Карабановский детский дом

ЛЮСИНЫ «ЗАБАВЫ»

Тот холодный декабрьский вечер 1984‑го года я вспоминал много раз.
… Рабочий день заканчивался, когда на пороге кабинета появилась девочка лет четырнадцати в сопровождении двух работников милиции — мужчины и женщины с погонами старших лейтенантов. Оказалось, что это сотрудники областного детприёмника‑распределителя привезли нам пополнение.
Одну девочку везли двое, — подумал я, — что‑то много чести для одной персоны. Но ничего не сказал.
Девочка была одета в довольно потрёпанное зимнее пальто с короткими не по росту рукавами. Из них торчали посиневшие от мороза руки. Обута она была явно не по погоде, в простые чёрные полуботинки.
Разговаривать в тот момент с девчушкой было бесполезно, поэтому и передача закончилась простой отметкой командировочных удостоверений милиционеров. Тем более, что они очень торопились.
Правда, выйдя из кабинета, женщина чуть задержалась, словно желая что‑то сказать, но, тяжело вздохнув, только пожелала успехов в работе в новом году.
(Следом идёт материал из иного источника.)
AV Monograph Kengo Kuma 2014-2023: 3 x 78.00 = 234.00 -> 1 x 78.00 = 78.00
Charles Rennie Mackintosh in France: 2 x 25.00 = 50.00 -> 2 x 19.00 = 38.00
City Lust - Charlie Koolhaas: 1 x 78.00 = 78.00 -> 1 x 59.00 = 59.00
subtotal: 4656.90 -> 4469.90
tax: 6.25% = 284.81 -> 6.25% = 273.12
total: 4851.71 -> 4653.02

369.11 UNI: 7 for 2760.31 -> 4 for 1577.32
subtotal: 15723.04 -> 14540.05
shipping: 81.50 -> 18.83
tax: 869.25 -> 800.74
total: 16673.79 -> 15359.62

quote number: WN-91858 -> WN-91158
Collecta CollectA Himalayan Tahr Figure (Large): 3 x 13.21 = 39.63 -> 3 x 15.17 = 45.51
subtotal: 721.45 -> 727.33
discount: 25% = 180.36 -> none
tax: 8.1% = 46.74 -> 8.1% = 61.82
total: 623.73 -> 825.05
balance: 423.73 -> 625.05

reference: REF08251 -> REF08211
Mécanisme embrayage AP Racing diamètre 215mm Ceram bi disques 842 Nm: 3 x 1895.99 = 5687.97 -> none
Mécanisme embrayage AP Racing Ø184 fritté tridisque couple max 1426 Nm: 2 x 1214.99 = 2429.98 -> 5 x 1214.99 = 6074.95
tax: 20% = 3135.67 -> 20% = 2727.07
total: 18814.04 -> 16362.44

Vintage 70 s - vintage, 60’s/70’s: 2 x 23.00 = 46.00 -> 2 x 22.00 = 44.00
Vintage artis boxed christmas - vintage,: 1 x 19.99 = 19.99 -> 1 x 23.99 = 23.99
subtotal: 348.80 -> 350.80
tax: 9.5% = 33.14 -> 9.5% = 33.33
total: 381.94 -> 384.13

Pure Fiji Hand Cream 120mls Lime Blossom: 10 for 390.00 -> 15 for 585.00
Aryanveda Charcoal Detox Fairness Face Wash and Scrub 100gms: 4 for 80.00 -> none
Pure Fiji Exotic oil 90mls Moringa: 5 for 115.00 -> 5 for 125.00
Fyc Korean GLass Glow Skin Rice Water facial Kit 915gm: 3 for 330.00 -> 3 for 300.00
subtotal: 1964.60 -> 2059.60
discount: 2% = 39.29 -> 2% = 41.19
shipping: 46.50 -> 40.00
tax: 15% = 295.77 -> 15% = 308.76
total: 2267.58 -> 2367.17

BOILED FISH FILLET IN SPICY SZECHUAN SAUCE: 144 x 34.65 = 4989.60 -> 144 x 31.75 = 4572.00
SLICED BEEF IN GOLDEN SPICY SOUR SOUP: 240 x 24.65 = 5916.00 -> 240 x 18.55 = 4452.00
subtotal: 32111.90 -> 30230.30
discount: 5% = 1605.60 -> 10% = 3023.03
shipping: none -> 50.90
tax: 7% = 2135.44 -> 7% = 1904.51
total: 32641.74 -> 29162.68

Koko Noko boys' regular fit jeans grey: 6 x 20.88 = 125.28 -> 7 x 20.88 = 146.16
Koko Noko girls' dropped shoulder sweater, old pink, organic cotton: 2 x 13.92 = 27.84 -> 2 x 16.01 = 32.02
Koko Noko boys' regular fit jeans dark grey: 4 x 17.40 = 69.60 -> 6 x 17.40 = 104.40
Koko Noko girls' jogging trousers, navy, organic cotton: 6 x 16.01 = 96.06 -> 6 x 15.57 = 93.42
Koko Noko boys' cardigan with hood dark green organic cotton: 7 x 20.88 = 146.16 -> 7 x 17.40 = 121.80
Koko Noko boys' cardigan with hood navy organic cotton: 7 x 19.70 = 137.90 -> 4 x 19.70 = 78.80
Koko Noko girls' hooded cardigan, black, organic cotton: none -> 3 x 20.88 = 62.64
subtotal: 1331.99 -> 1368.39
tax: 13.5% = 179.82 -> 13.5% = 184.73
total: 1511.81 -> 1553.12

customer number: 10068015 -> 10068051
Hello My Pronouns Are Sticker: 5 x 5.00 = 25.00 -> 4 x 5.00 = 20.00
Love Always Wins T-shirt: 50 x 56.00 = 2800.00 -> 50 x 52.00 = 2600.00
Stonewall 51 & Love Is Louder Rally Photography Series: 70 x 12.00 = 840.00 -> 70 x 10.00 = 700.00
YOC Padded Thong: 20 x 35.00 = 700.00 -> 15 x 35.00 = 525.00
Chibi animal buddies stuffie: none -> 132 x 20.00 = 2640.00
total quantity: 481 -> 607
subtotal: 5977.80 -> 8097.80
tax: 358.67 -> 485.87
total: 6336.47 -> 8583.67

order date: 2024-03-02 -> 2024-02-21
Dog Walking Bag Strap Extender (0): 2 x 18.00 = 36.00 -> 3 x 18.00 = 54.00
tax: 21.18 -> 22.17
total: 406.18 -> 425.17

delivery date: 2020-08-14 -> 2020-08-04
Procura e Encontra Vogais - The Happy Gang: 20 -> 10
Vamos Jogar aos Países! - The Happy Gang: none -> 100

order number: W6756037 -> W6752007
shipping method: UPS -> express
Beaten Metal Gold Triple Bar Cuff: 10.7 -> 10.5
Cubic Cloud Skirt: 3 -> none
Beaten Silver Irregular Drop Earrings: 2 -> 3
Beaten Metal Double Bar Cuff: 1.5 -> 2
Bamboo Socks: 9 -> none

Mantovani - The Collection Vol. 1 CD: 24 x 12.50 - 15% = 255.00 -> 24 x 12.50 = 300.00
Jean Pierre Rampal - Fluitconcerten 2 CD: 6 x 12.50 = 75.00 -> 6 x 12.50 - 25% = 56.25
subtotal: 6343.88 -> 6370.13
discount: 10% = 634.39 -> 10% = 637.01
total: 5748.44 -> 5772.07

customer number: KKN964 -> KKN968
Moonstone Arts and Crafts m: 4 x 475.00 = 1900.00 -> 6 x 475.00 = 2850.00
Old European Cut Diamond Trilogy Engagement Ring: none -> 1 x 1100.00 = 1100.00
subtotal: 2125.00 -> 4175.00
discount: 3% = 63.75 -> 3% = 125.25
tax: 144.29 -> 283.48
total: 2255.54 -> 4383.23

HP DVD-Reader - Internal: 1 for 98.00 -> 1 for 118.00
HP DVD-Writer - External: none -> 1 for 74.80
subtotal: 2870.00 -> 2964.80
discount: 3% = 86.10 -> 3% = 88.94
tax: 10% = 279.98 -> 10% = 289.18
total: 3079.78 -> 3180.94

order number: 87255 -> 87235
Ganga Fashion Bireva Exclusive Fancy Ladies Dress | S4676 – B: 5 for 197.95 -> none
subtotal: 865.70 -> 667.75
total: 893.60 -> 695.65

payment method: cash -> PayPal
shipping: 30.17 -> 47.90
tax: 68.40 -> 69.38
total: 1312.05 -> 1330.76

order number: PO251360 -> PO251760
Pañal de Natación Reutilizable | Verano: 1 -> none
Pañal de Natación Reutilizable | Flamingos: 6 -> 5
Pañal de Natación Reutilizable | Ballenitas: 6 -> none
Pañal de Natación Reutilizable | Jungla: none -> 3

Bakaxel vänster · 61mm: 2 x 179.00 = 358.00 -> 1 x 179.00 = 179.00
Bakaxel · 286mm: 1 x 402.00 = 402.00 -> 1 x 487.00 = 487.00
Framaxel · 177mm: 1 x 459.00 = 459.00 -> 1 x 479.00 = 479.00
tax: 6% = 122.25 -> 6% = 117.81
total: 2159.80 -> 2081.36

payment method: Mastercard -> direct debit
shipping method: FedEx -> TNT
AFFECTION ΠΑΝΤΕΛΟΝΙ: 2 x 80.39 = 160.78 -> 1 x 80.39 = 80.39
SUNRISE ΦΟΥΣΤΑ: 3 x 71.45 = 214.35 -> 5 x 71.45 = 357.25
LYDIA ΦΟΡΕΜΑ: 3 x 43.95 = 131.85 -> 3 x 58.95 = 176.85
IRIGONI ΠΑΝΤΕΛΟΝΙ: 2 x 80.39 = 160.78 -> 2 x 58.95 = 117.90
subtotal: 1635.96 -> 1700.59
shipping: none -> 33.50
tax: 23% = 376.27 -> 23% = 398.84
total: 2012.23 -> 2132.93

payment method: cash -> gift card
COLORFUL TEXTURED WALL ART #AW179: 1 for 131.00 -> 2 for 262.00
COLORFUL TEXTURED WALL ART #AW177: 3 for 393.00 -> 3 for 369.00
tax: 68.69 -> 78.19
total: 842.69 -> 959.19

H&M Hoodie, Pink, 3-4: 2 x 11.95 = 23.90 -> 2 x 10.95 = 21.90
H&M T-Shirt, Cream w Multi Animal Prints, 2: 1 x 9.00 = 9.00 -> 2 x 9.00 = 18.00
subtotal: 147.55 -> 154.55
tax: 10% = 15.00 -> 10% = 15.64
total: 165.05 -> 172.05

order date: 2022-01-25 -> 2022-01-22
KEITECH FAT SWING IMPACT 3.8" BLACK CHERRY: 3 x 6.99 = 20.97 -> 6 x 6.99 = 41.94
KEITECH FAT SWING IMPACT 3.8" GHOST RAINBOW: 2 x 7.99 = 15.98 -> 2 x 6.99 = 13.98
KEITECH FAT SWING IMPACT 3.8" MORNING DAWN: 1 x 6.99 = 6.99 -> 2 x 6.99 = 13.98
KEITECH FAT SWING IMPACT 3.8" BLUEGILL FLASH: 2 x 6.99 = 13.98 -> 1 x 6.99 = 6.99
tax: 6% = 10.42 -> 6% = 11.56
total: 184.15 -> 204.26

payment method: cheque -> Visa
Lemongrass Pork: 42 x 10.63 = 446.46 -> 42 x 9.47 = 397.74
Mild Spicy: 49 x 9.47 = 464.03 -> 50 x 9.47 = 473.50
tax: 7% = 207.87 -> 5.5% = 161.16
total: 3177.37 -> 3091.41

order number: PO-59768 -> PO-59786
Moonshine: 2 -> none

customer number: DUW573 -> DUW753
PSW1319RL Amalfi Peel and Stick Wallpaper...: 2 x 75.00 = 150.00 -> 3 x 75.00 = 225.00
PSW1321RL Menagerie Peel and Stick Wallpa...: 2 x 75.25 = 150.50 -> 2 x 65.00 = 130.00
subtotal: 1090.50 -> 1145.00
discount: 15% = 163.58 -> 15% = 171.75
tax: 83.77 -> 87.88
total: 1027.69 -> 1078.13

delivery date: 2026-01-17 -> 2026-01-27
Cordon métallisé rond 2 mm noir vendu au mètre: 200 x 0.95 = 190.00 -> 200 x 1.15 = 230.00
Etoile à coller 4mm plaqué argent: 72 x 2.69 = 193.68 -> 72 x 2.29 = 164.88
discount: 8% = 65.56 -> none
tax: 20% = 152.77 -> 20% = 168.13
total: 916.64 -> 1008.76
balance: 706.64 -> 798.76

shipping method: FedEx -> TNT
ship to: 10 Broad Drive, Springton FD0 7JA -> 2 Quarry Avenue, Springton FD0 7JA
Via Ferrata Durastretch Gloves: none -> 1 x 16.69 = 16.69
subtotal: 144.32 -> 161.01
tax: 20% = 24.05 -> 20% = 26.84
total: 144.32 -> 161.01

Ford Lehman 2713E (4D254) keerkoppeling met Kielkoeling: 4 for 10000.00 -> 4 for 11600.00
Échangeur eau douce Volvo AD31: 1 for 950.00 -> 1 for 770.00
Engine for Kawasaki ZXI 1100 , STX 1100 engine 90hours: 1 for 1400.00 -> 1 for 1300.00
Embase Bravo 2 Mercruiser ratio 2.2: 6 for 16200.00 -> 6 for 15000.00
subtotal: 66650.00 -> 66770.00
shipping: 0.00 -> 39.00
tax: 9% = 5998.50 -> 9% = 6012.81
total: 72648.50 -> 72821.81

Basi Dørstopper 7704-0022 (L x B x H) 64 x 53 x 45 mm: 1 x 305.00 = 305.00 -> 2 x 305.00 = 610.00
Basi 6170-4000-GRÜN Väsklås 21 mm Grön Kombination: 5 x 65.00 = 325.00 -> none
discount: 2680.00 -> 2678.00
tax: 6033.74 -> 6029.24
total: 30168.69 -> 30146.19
Я прочитал личное дело Люси Н.. Страшного для нас в нём ничего не было: мать не справилась с воспитанием единственной дочери, ссылаясь на её упрямый характер. Дело в семье дошло до драк и оскорблений. Но такое для нас было обычным явлением. «Лёгких» детей в детдоме не бывает.
Люся после зимних каникул пошла в школу в седьмой класс. Она уже начинала привыкать к новой жизни. Всё, казалось, спокойно входило в обычную колею. И вдруг, через месяц меня потряс телефонный звонок из школы. Дрожащим от волнения голосом учительница ошарашила:
— Ваша Люся на уроке проглотила иголку. Поругалась с соседкой по парте. Увезли в больницу.
Только этого нам не хватало! Я бросился в больницу. Бежал, задыхаясь и спотыкаясь, а перед глазами стояла печальная картина: на больничной койке лежит бледная, заплаканная, дрожащая Люся.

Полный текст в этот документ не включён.